Other petitions are also out there. One on Change.org, to be sent to the president/CEO of Mazda North American Operations, currently showing 75,000 signatures, contends that the Mazda ad is “dishonest and deceptive” and calls for Mazda and Universal Pictures to “immediately remove any advertising that associates ‘The Lorax’ with automobiles from all forms of media: print, television, radio, movie trailers, the Internet, merchandising, etc.” (This petition and CCFC are both using a #SaveTheLorax Twitter handle.)

Meanwhile, on Feb. 29, The Washington Post published a piece reporting on an NEA/Mazda “Read Across America” tour stop in one school in Alexandria, Va., with the lead: “The Lorax -- that squat orange creature Dr. Seuss created to speak for the trees -- is now hawking SUVs at elementary schools across the land.”

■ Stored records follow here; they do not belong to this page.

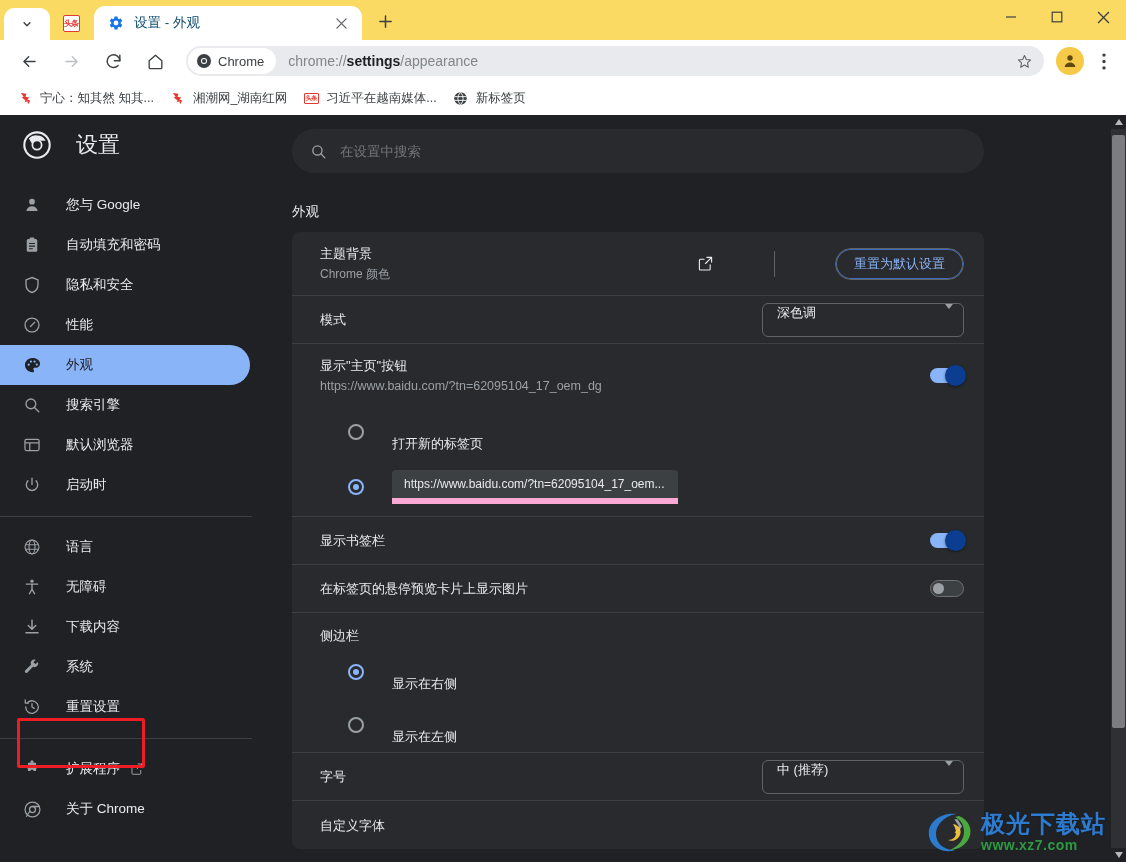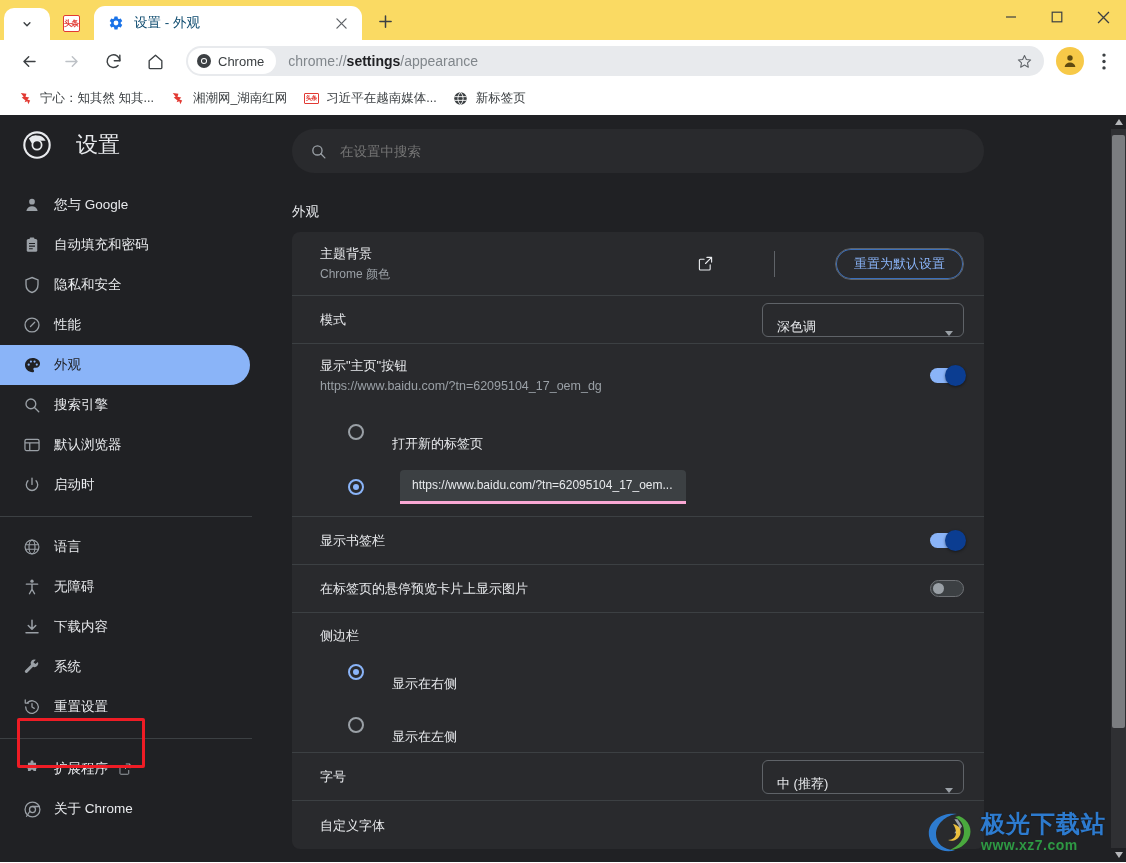--- a/index.html
+++ b/index.html
@@ -216,7 +216,7 @@
   .nav-item.selected .nav-ico { color: #202124; }
   .nav-item .nav-label {
     font-size: 13.5px; color: #e8eaed;
-    margin-left: 12px; font-weight: 500;
+    margin-left: 24px; font-weight: 500;
     white-space: nowrap;
   }
   .nav-item.selected .nav-label { color: #202124; }

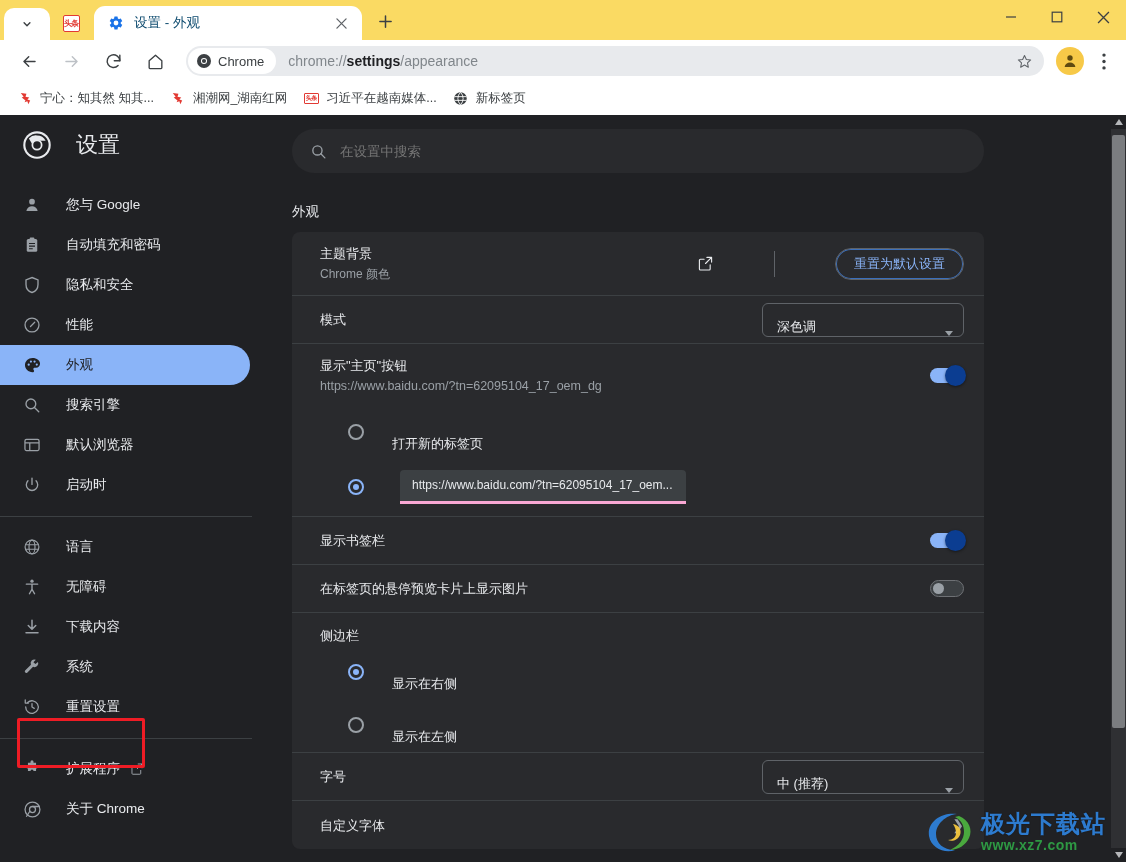--- a/index.html
+++ b/index.html
@@ -310,7 +310,7 @@
     background: transparent;
     border: 1px solid #5f6368;
     border-radius: 6px;
-    display: flex; align-items: flex-end;
+    display: flex; align-items: flex-start;
     padding: 0 10px 0 14px;
     color: #e8eaed;
     font-size: 13px;

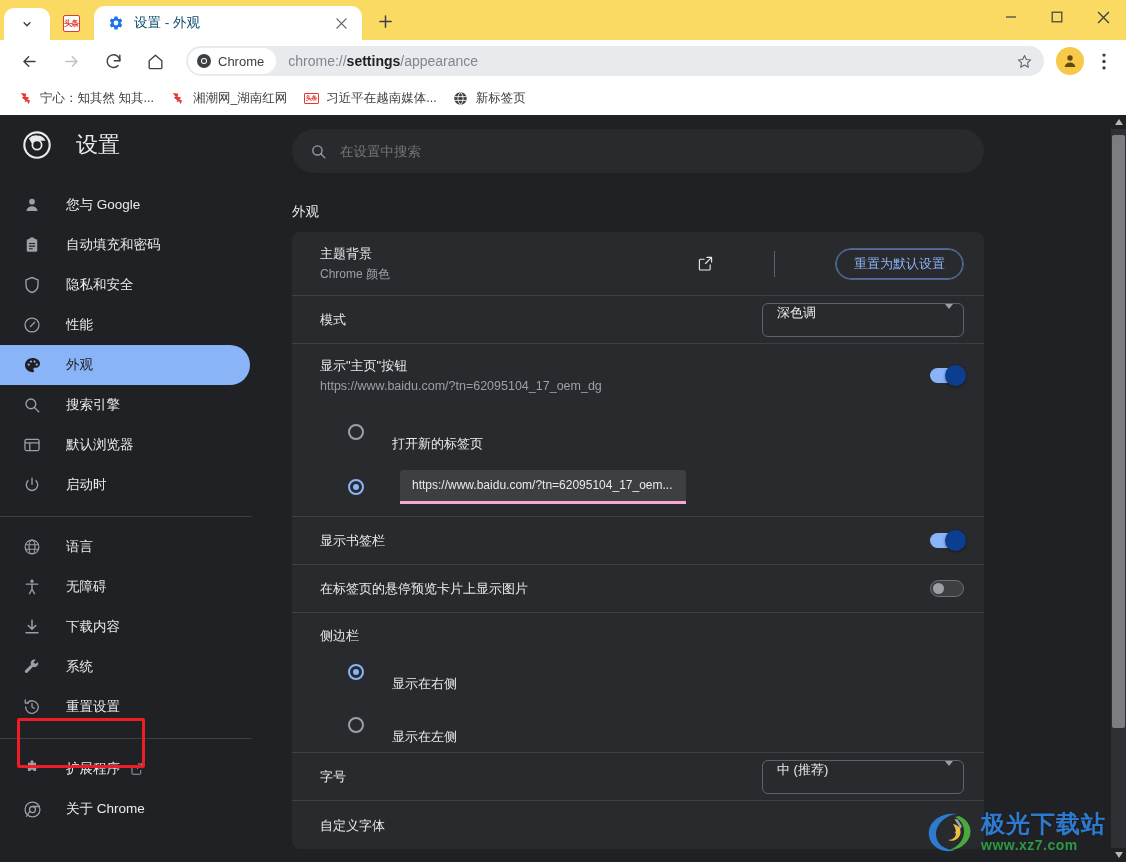--- a/index.html
+++ b/index.html
@@ -361,11 +361,11 @@
   }
   .radio-label { font-size: 13px; color: #e8eaed; margin-left: 28px; margin-top: 24px; }
   .url-field {
-    margin-left: 36px;
+    margin-left: 28px;
     width: 286px; height: 34px;
     background: #3c4043;
     border-radius: 4px 4px 0 0;
-    border-bottom: 3px solid #f9a8d4;
+    border-bottom: 6px solid #f9a8d4;
     display: flex; align-items: center;
     padding: 0 12px;
   }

According to the article, the Mazda rep accompanied a Lorax-themed video with the presentation of a $1,000 check to the school, to be used for library books, and “then told the kids they could help raise up to a million dollars for other schools’ libraries -- and qualify for a sweepstakes entry (trip for four to Universal Studios). All they had to do was persuade their parents to go to the nearest Mazda dealership for a test-drive.”

Each school visited in 20 cities around the U.S. is receiving a $1,000 donation from Mazda along with the request to join in the test-drive-based fund-raising effort, reported the Post.

CCFC associate director Josh Golin is quoted as describing the program as “one of the most outrageous examples of any school advertisement program I’ve ever heard of.”

But an NEA spokesperson defended the program, which could generate up to $1 million in donations for financially strapped public schools. “The ‘ask’ we are making is to test-drive the car, not necessarily to buy it,” the spokesperson wrote the Post in an e-mail. “Once people learn that by simply test-driving a car, they can raise $25 for their public school library and libraries nationwide, they gladly participate. We’re ‘marketing’ a great cause that will have a direct benefit to students.”

While Mazda to date appears not to have made any public response (including to Gillespie’s request for comment), Universal Pictures, in a Feb. 8 press release announcing the movie’s “support from organizations and businesses with a common goal of natural preservation,” stressed that it had partnered with the U.S. Environmental Protection Agency to “help engage the youth of America in environmental protection.” Specifically, a Universal/EPA “Team ENERGY STAR” initiative includes a PSA and other youth-targeted educational materials.

The release also noted the movie’s U.S. marketing partners and international partners, including Clean Up Australia, De Hortus Botanicus Amsterdam, Eko Plaza Netherlands, Greenpeace Philippines, Natural History Museum of Milan Italy, Woodland Trust U.K. and World Wildlife Fund of Italy and Poland. 

As of the release date, there were 69 partners, globally totaling $58.4 million in media value.

“By bringing Dr. Seuss' messages from ‘The Lorax’ to consumers, [Universal Partnerships & Licensing] and its partners hope to help empower consumers, young and old, to make more informed choices for their families and the environment, as well as support smarter, environmentally-conscious choices in everyday life,” the release stated.